### Assignment
Return the listing below word for word.

### Data section

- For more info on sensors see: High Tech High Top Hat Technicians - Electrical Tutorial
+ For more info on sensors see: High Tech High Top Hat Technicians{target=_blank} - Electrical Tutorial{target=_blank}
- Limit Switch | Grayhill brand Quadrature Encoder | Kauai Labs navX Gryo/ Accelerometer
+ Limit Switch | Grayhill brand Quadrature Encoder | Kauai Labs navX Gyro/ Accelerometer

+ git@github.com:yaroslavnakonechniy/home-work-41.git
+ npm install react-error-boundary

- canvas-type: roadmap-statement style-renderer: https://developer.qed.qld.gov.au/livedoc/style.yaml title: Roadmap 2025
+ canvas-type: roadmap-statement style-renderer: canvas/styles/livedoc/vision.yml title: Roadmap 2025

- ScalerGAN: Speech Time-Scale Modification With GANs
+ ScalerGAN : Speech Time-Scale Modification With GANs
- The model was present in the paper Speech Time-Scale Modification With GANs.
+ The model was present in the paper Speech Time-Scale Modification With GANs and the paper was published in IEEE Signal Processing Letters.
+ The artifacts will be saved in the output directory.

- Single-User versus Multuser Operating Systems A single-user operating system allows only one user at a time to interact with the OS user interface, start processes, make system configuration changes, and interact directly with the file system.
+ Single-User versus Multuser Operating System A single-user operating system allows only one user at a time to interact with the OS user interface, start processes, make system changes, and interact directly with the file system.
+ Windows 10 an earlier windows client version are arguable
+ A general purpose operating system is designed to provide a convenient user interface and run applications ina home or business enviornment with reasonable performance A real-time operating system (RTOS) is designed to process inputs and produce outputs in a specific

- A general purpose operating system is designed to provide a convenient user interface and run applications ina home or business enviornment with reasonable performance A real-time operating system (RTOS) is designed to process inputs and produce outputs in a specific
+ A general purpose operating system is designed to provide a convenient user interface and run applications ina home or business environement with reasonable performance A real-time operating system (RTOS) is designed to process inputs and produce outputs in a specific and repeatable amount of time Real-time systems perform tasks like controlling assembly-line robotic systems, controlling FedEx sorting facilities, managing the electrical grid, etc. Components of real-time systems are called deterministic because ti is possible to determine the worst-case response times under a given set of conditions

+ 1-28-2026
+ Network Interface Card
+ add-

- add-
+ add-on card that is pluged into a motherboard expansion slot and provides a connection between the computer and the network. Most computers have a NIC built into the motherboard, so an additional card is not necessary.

### Your response
- For more info on sensors see: High Tech High Top Hat Technicians - Electrical Tutorial
+ For more info on sensors see: High Tech High Top Hat Technicians{target=_blank} - Electrical Tutorial{target=_blank}
- Limit Switch | Grayhill brand Quadrature Encoder | Kauai Labs navX Gryo/ Accelerometer
+ Limit Switch | Grayhill brand Quadrature Encoder | Kauai Labs navX Gyro/ Accelerometer

+ git@github.com:yaroslavnakonechniy/home-work-41.git
+ npm install react-error-boundary

- canvas-type: roadmap-statement style-renderer: https://developer.qed.qld.gov.au/livedoc/style.yaml title: Roadmap 2025
+ canvas-type: roadmap-statement style-renderer: canvas/styles/livedoc/vision.yml title: Roadmap 2025

- ScalerGAN: Speech Time-Scale Modification With GANs
+ ScalerGAN : Speech Time-Scale Modification With GANs
- The model was present in the paper Speech Time-Scale Modification With GANs.
+ The model was present in the paper Speech Time-Scale Modification With GANs and the paper was published in IEEE Signal Processing Letters.
+ The artifacts will be saved in the output directory.

- Single-User versus Multuser Operating Systems A single-user operating system allows only one user at a time to interact with the OS user interface, start processes, make system configuration changes, and interact directly with the file system.
+ Single-User versus Multuser Operating System A single-user operating system allows only one user at a time to interact with the OS user interface, start processes, make system changes, and interact directly with the file system.
+ Windows 10 an earlier windows client version are arguable
+ A general purpose operating system is designed to provide a convenient user interface and run applications ina home or business enviornment with reasonable performance A real-time operating system (RTOS) is designed to process inputs and produce outputs in a specific

- A general purpose operating system is designed to provide a convenient user interface and run applications ina home or business enviornment with reasonable performance A real-time operating system (RTOS) is designed to process inputs and produce outputs in a specific
+ A general purpose operating system is designed to provide a convenient user interface and run applications ina home or business environement with reasonable performance A real-time operating system (RTOS) is designed to process inputs and produce outputs in a specific and repeatable amount of time Real-time systems perform tasks like controlling assembly-line robotic systems, controlling FedEx sorting facilities, managing the electrical grid, etc. Components of real-time systems are called deterministic because ti is possible to determine the worst-case response times under a given set of conditions

+ 1-28-2026
+ Network Interface Card
+ add-

- add-
+ add-on card that is pluged into a motherboard expansion slot and provides a connection between the computer and the network. Most computers have a NIC built into the motherboard, so an additional card is not necessary.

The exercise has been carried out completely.